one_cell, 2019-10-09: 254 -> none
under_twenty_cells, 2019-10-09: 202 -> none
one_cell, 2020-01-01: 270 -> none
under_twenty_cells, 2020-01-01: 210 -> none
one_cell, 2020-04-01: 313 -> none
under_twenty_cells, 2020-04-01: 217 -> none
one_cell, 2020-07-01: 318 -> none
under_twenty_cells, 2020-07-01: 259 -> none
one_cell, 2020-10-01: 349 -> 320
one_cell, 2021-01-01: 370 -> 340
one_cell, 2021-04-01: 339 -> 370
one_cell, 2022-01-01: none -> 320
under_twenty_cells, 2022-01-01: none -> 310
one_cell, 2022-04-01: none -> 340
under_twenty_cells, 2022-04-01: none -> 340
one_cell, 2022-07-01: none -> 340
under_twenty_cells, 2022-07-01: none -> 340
···
- AIM OF THE EXERCISE -
Only the lines from the one containing "one_cell, 2022-01-01: none -> 320" through the end of the records above belong in the output, each exactly as it stands, both ends included.

- TASK ANSWER -
one_cell, 2022-01-01: none -> 320
under_twenty_cells, 2022-01-01: none -> 310
one_cell, 2022-04-01: none -> 340
under_twenty_cells, 2022-04-01: none -> 340
one_cell, 2022-07-01: none -> 340
under_twenty_cells, 2022-07-01: none -> 340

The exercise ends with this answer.